Abstract

Prognostic significance of heart rate (HR) in heart failure with preserved ejection fraction (HFpEF) remains poorly understood. To evaluate the association of HR and beta-blocker use with all-cause mortality and the optimal HR range in patients with HFpEF and sinus rhythm (SR). During a follow-up of 2.7years (IQR 1.2-4.1years), the 330 patients with median age 73 (IQR 64-79) years, 52.1% men, were included. HFpEF was defined as patients with EF ≥ 50%. The outcome measure was all-cause mortality. In total, 96 (29.1%) of patients with HFpEF and SR died. A linear tendency between HR and mortality was observed in SR. Compared to the reference strata HR ≤ 60bpm, HR increment was associated with progressively increased risk in mortality (Chi-square = 13.90, Log rank P = 0.001) by Kaplan-Meier analyses. Univariate Cox regression showed that in SR, compared with that in HR 61-80bpm, the unadjusted hazard ratios for mortality were 0.41 (95% CI 0.23-0.74, P = 0.003) in HR ≤ 60bpm, 1.38 (95% CI 0.85-2.24, P = 0.189) in HR > 80bpm. Multivariate Cox regression showed that compared with that in HR 61-80bpm, the adjusted hazard ratios for mortality were 0.37 (95% CI 0.19-0.75, P = 0.005) in HR ≤ 60bpm, 0.96 (95% CI 0.52-1.74, P = 0.899) in HR > 80bpm. Univariate Cox regression showed that the unadjusted hazard ratios for mortality were 0.52 (95% CI 0.33-0.84, P =0.003) in patients with beta-blocker as compared patients without beta-blocker.
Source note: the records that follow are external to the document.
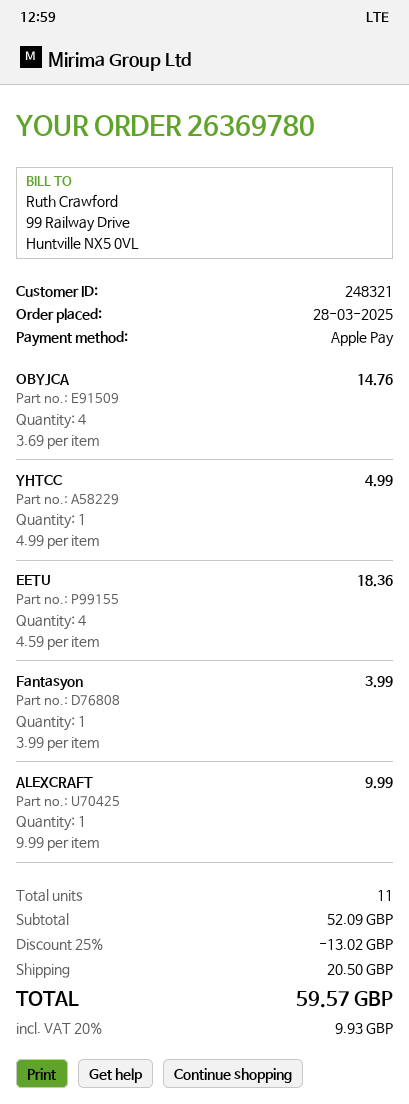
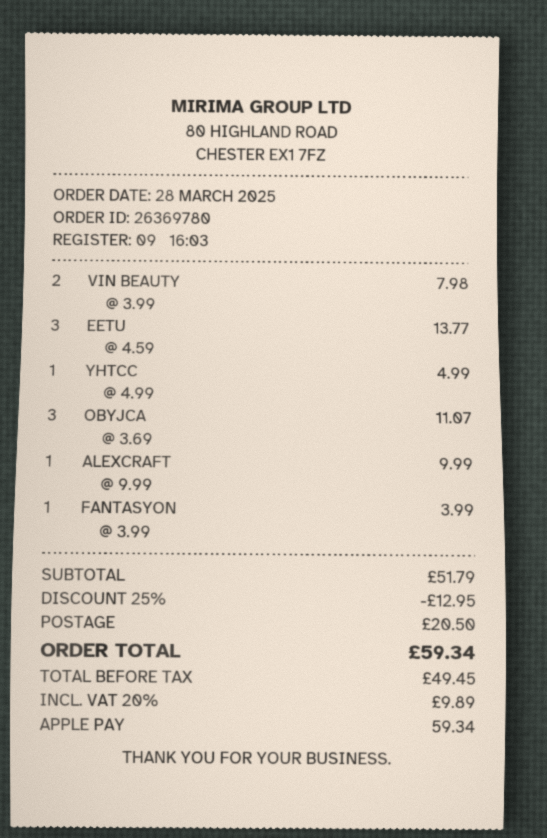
OBYJCA: 4 x 3.69 = 14.76 -> 3 x 3.69 = 11.07
EETU: 4 x 4.59 = 18.36 -> 3 x 4.59 = 13.77
VIN BEAUTY: none -> 2 x 3.99 = 7.98
subtotal: 52.09 -> 51.79
discount: 25% = 13.02 -> 25% = 12.95
tax: 20% = 9.93 -> 20% = 9.89
total: 59.57 -> 59.34

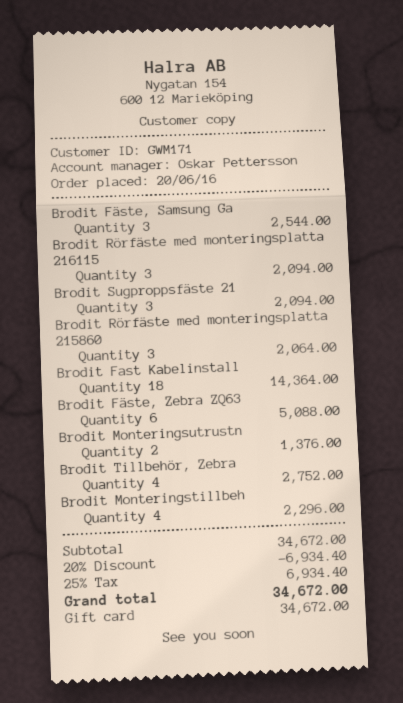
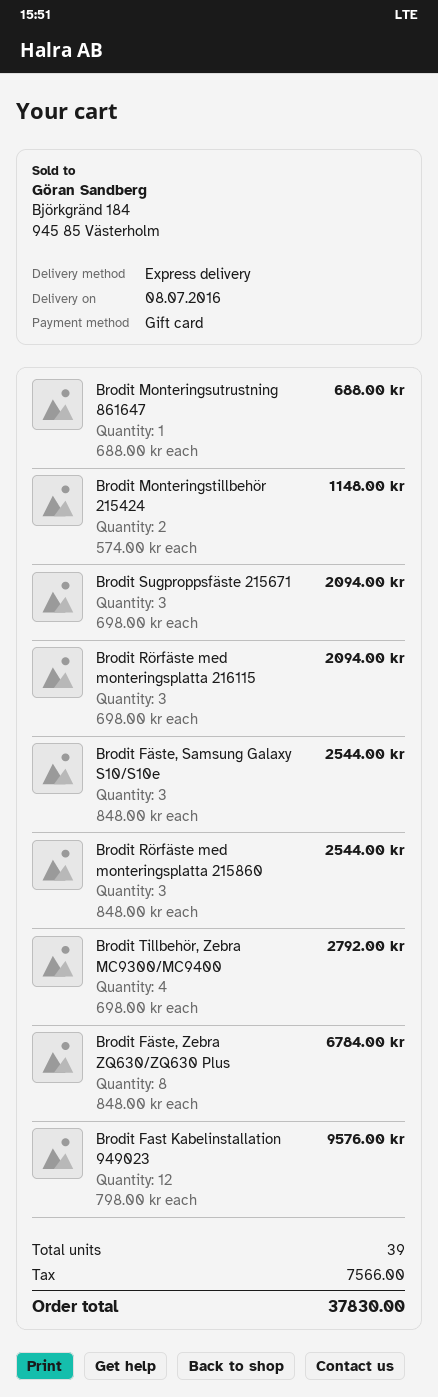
Brodit Rörfäste med monteringsplatta 215860: 3 for 2064.00 -> 3 for 2544.00
Brodit Fast Kabelinstall: 18 for 14364.00 -> 12 for 9576.00
Brodit Fäste, Zebra ZQ63: 6 for 5088.00 -> 8 for 6784.00
Brodit Monteringsutrustn: 2 for 1376.00 -> 1 for 688.00
Brodit Tillbehör, Zebra: 4 for 2752.00 -> 4 for 2792.00
Brodit Monteringstillbeh: 4 for 2296.00 -> 2 for 1148.00
discount: 20% = 6934.40 -> none
tax: 6934.40 -> 7566.00
total: 34672.00 -> 37830.00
Multivariate Cox regression showed that the adjusted hazard ratios for mortality were 0.48 (95% CI 0.26-0.87, P = 0.016) in patients with beta-blocker as compared patients without beta-blocker. HR is independently associated with increased all-cause mortality in SR and a lower HR (≤ 60bpm) is favorable for better outcome in HFpEF patients with SR. Beta-blocker use is associated with reduced mortality and a lower HR is associated with reduced mortality in HFpEF patients with SR.